Cardiovascular surgeon  Ed Raines and his team were called to BryanLGH in the dark of a Sunday morning.

In the operating room, Raines  replaced a section of Mason’s aorta with a high-tech woven dacron tubing that eventually will fuse with the large artery.

Raines has done six of these operations in the past couple of months — at least two of them as emergency surgeries, the others   preventive.

Without that vital four-hour surgery, he said, Mason’s aorta would have torn open, causing him to bleed to death.

As it was, at least one of the three layers split to his groin. The unrepaired area away from the heart eventually will heal.

Actor John Ritter died in 2003 in a matter of hours when his dissection was misdiagnosed as a heart attack.

Generally, Raines repairs two or three aortic dissections a year and does 10 to 15 elective surgeries to prevent dissections.

Dissections usually occur as a result of high blood pressure, genetic connective tissue syndromes or injury.
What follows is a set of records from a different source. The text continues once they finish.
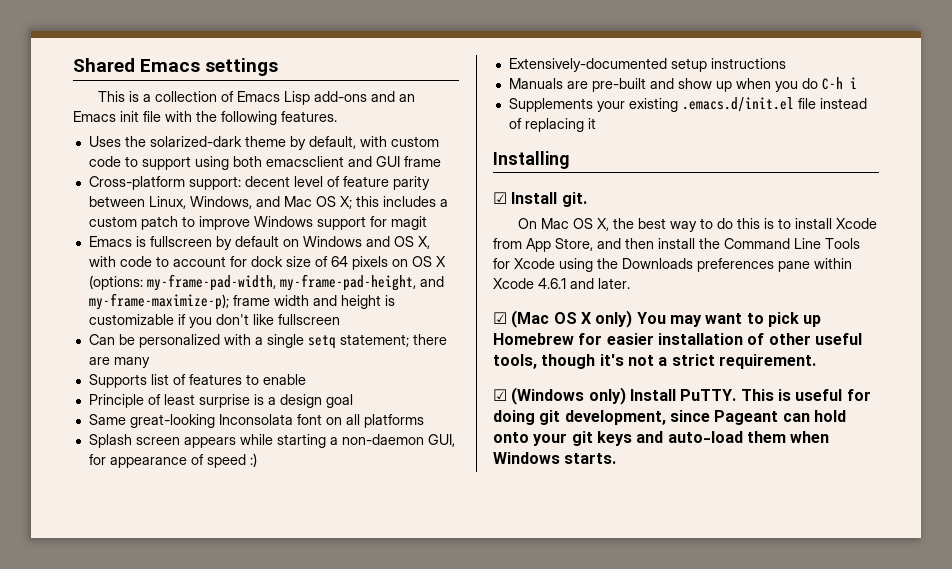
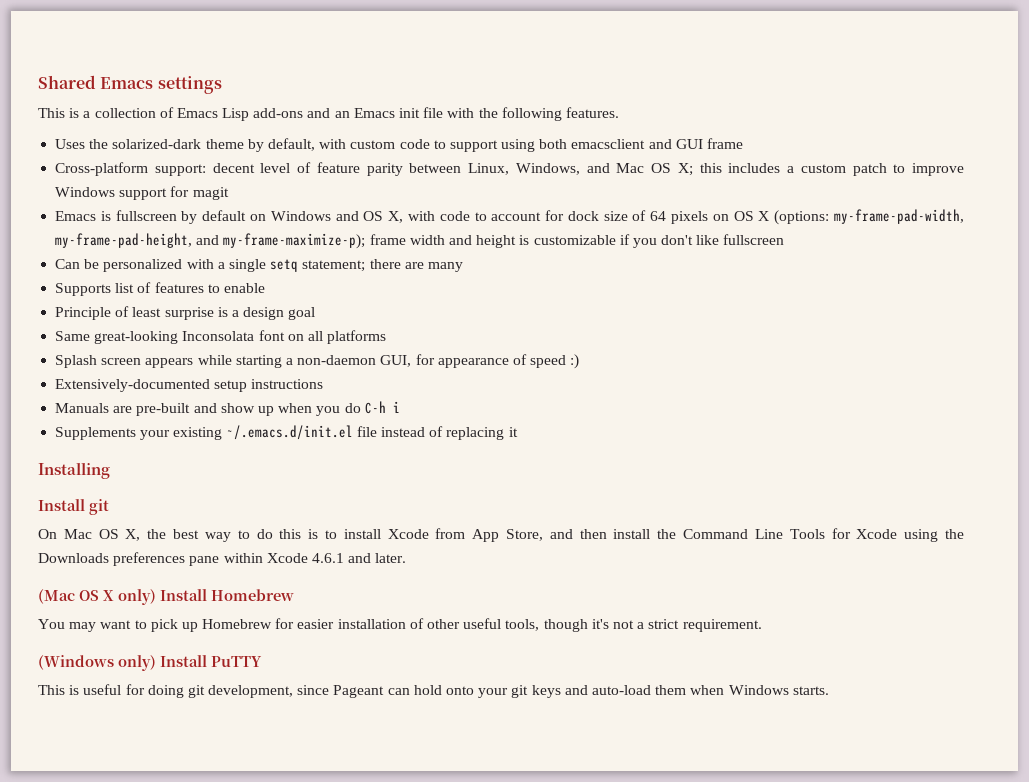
- Supplements your existing .emacs.d/init.el file instead of replacing it
+ Supplements your existing ~/.emacs.d/init.el file instead of replacing it
- ☑ Install git.
+ Install git
- ☑ (Mac OS X only) You may want to pick up Homebrew for easier installation of other useful tools, though it's not a strict requirement.
+ (Mac OS X only) Install Homebrew
+ You may want to pick up Homebrew for easier installation of other useful tools, though it's not a strict requirement.
- ☑ (Windows only) Install PuTTY. This is useful for doing git development, since Pageant can hold onto your git keys and auto-load them when Windows starts.
+ (Windows only) Install PuTTY
+ This is useful for doing git development, since Pageant can hold onto your git keys and auto-load them when Windows starts.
“I’m glad he got to us and we got him fixed,” Raines said. “He should do very well.”

Mason started cardiac rehabilitation Sept. 21. He hopes to go back to work the beginning of next month.

Even with insurance, he has major medical bills. The hospital bill alone was slightly more than $86,000, not including doctors fees and other miscellaneous charges.

His church will hold a benefit for him Saturday to help with the medical bills.

He was humbled, he said, so many came to see him in the hospital, to say they were rooting for him.

The ordeal has changed him.

“The biggest thing about the whole experience is I would not have been happy with the life I left behind,” he said.

After high school, he had gotten sidetracked. Now he wants to do something with his life he can be proud of, he said.

“A  lot of people don’t get this second chance,” he said. “I’m excited to see what I can do now.”